Keep vis-network alongside Cytoscape
Description: Maintain both graph engines, let user choose
Pros: Comparison; user preference
Cons: Doubles graph component code; doubles layout logic; no user has requested the comparison post-#445
Why Rejected: The comparison served its #445 purpose. Consolidation halves the graph code and focuses effort on search integration.
No backend (WASM embeddings in browser)
Description: Run all-MiniLM-L6-v2 via ONNX Runtime Web; load FAISS index client-side
Pros: Fully offline; no Python server needed
Cons: ~80 MB model download in browser; slow inference on CPU; complex build; can't reuse Python VectorStore code; limits future API growth
Why Rejected: Heavy engineering for limited gain. The FastAPI backend is simpler, faster, and aligns with the platform vision.

Testing Strategy¶

Test Layers¶

Layer	Tool	Scope	Speed
Frontend unit	Vitest	Store logic, composables, utilities, component rendering	Fast (no browser)
Frontend component	Vitest + Vue Test Utils	Component behavior with mocked stores/API	Fast (no browser)
API integration	pytest + httpx	Backend routes return correct shapes, error handling	Fast (no browser)
UI E2E	Playwright	Full browser: load → search → click → verify graph	Slow (~30s per test)
Visual regression	Playwright screenshots	Graph renders consistently, dark mode, layout	Optional, in CI

Frontend Unit + Component Tests (Vitest)¶

Store logic: artifact parsing, search result mapping, filter application, merge logic. Mock API calls via vi.mock.
Composables: debounced search, graph instance lifecycle, filter state management.
Utility functions: color mapping, date formatting, text truncation, parsing.
Component rendering: key components render correctly with given props/store state. Search bar emits correct events. Result cards render all fields for each doc type. Graph canvas initializes Cytoscape instance.
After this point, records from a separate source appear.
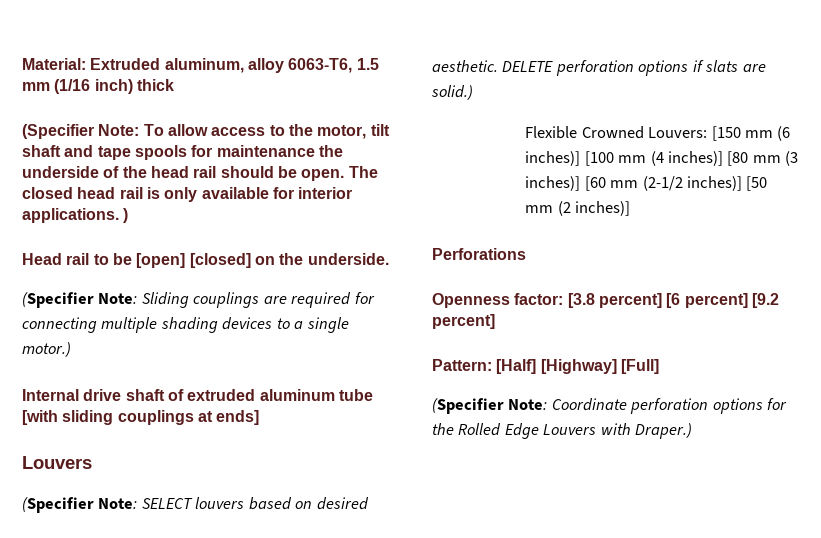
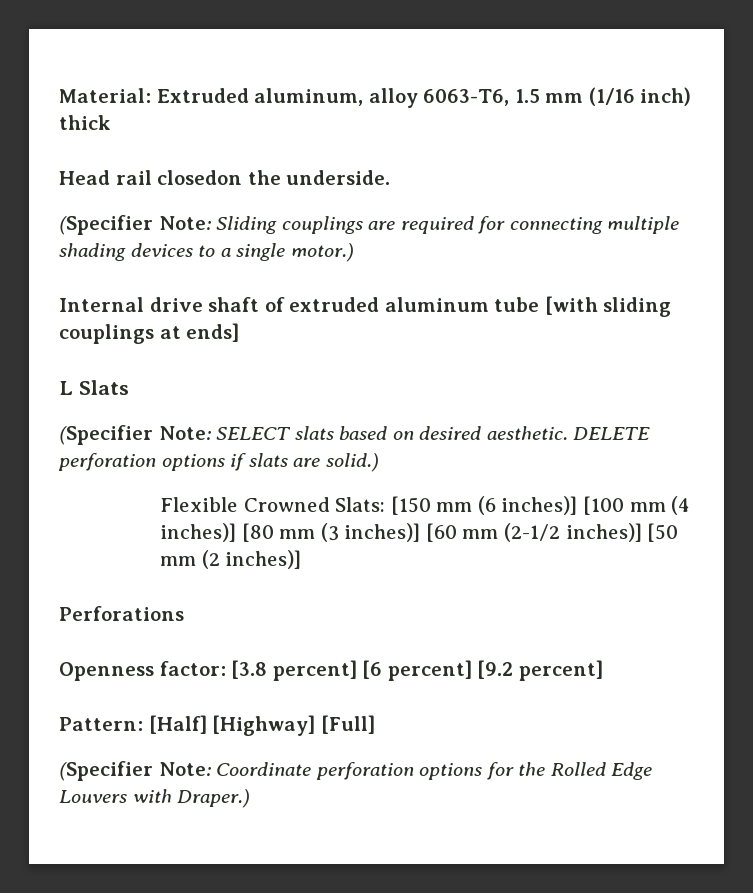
- (Specifier Note: To allow access to the motor, tilt shaft and tape spools for maintenance the underside of the head rail should be open. The closed head rail is only available for interior applications. )
- Head rail to be [open] [closed] on the underside.
+ Head rail closedon the underside.
  Internal drive shaft of extruded aluminum tube [with sliding couplings at ends]
- Louvers
+ L Slats
- (Specifier Note: SELECT louvers based on desired aesthetic.
+ (Specifier Note: SELECT slats based on desired aesthetic.
- Flexible Crowned Louvers: [150 mm (6 inches)] [100 mm (4 inches)] [80 mm (3 inches)] [60 mm (2-1/2 inches)] [50 mm (2 inches)]
+ Flexible Crowned Slats: [150 mm (6 inches)] [100 mm (4 inches)] [80 mm (3 inches)] [60 mm (2-1/2 inches)] [50 mm (2 inches)]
Backend Unit + Integration Tests (pytest)¶

Unit tests: Route handlers return correct shapes. Error cases (missing index, invalid query, nonexistent artifact) return proper HTTP status codes. Artifact listing matches file system state.
Integration tests: Full round-trip with httpx TestClient: load test artifacts → call /api/artifacts → verify response shape. Search with mock VectorStore → verify result mapping and filtering. Health endpoint returns expected payload.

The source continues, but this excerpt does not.